- [The task]
If a line in the data below includes the string "email", please return a copy of it.

- [Record excerpts]

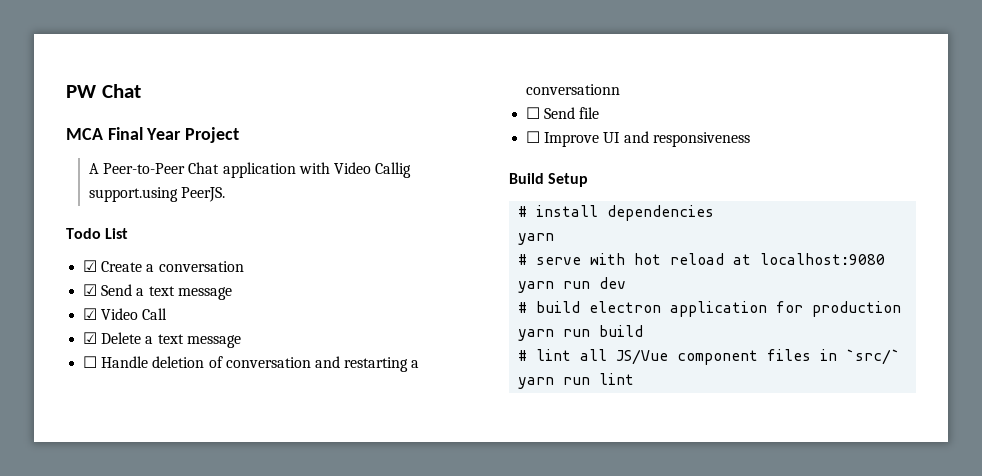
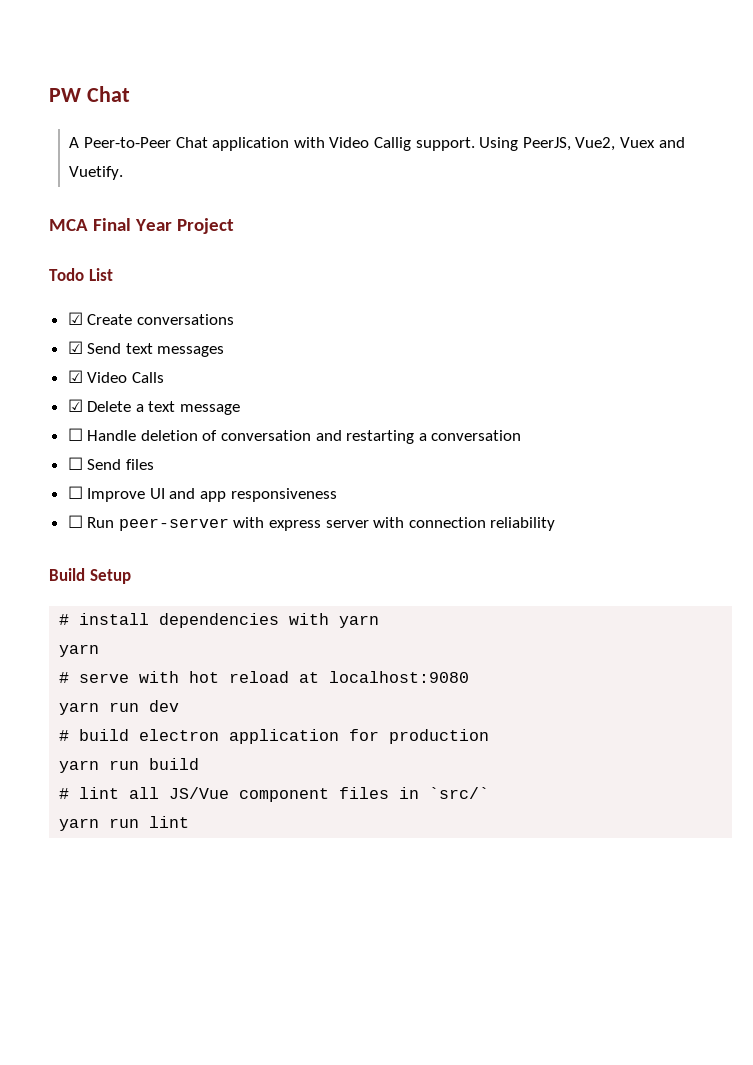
[66,127,240,143] // MCA Final Year Project -> (130, 94) none
[88,187,226,202] support.using PeerJS. -> [415,137,685,151] [69,166,124,180] [49,218,234,234] support. Using PeerJS, Vue2, Vuex and Vuetify. // MCA Final Year Project
[146,261,244,272] a conversation -> [136,314,234,325] conversations
[136,286,232,300] a text message -> [125,343,225,357] text messages
[142,308,168,320] Call -> [131,372,164,383] Calls
[526,84,621,95] conversationn -> [431,430,522,441] conversation
[579,107,600,119] file -> [125,459,154,470] files
(649, 137) none -> [200,491,227,502] app
(750, 139) none -> [67,515,556,531] // ☐ Run peer-server with express server with connection reliability
(715, 213) none -> [289,613,380,628] with yarn

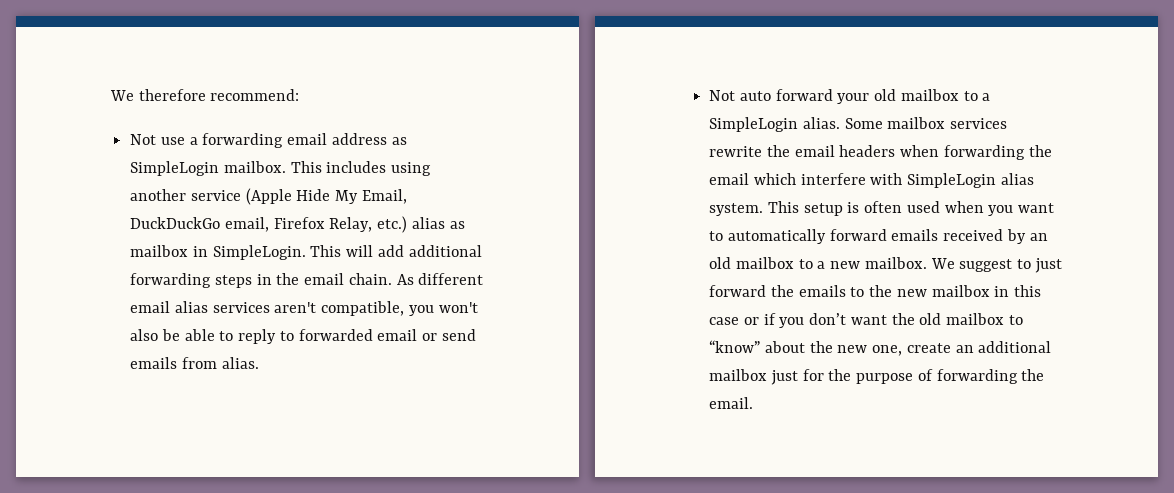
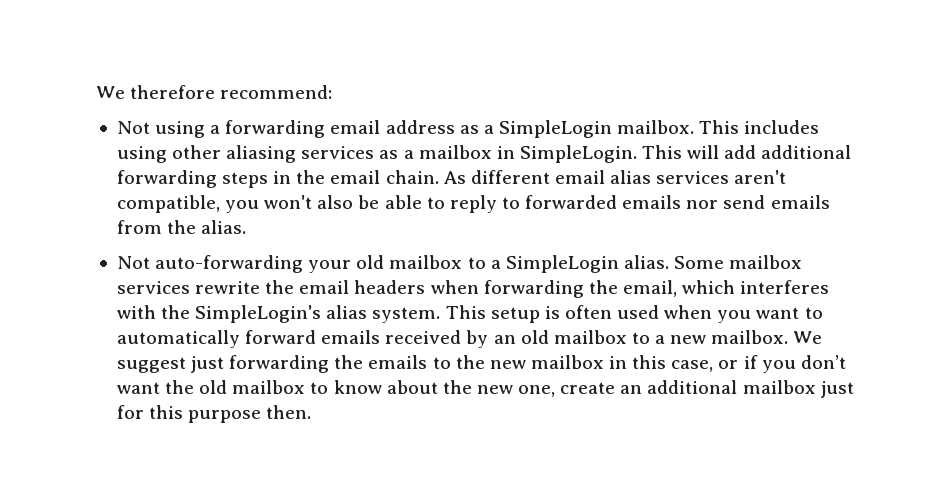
[160,137,185,145] use -> [155,121,206,138] using
(407, 141) none -> [483,125,494,134] a
[130,188,407,205] [130,216,465,233] another service (Apple Hide My Email, DuckDuckGo email, Firefox Relay, etc.) alias as -> [172,145,414,163] other aliasing services as a
[377,329,438,341] email or -> [622,195,719,209] emails nor
(217, 363) none -> [167,220,197,234] the
[739,89,833,101] auto forward -> [155,255,304,273] auto-forwarding
[709,173,997,188] email which interfere with SimpleLogin -> [622,280,830,297] [116,305,322,323] email, which interferes with the SimpleLogin's
[1017,258,1062,273] [709,285,767,297] to just forward -> [191,355,330,373] just forwarding
[709,317,740,325] case -> [671,360,714,372] case,
[709,340,761,353] “know” -> [333,380,382,394] know
[828,369,1045,384] [709,397,754,409] the purpose of forwarding the email. -> [149,405,312,423] this purpose then.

- [Task result]
[130,188,407,205] [130,216,465,233] another service (Apple Hide My Email, DuckDuckGo email, Firefox Relay, etc.) alias as -> [172,145,414,163] other aliasing services as a
[377,329,438,341] email or -> [622,195,719,209] emails nor
[709,173,997,188] email which interfere with SimpleLogin -> [622,280,830,297] [116,305,322,323] email, which interferes with the SimpleLogin's
[828,369,1045,384] [709,397,754,409] the purpose of forwarding the email. -> [149,405,312,423] this purpose then.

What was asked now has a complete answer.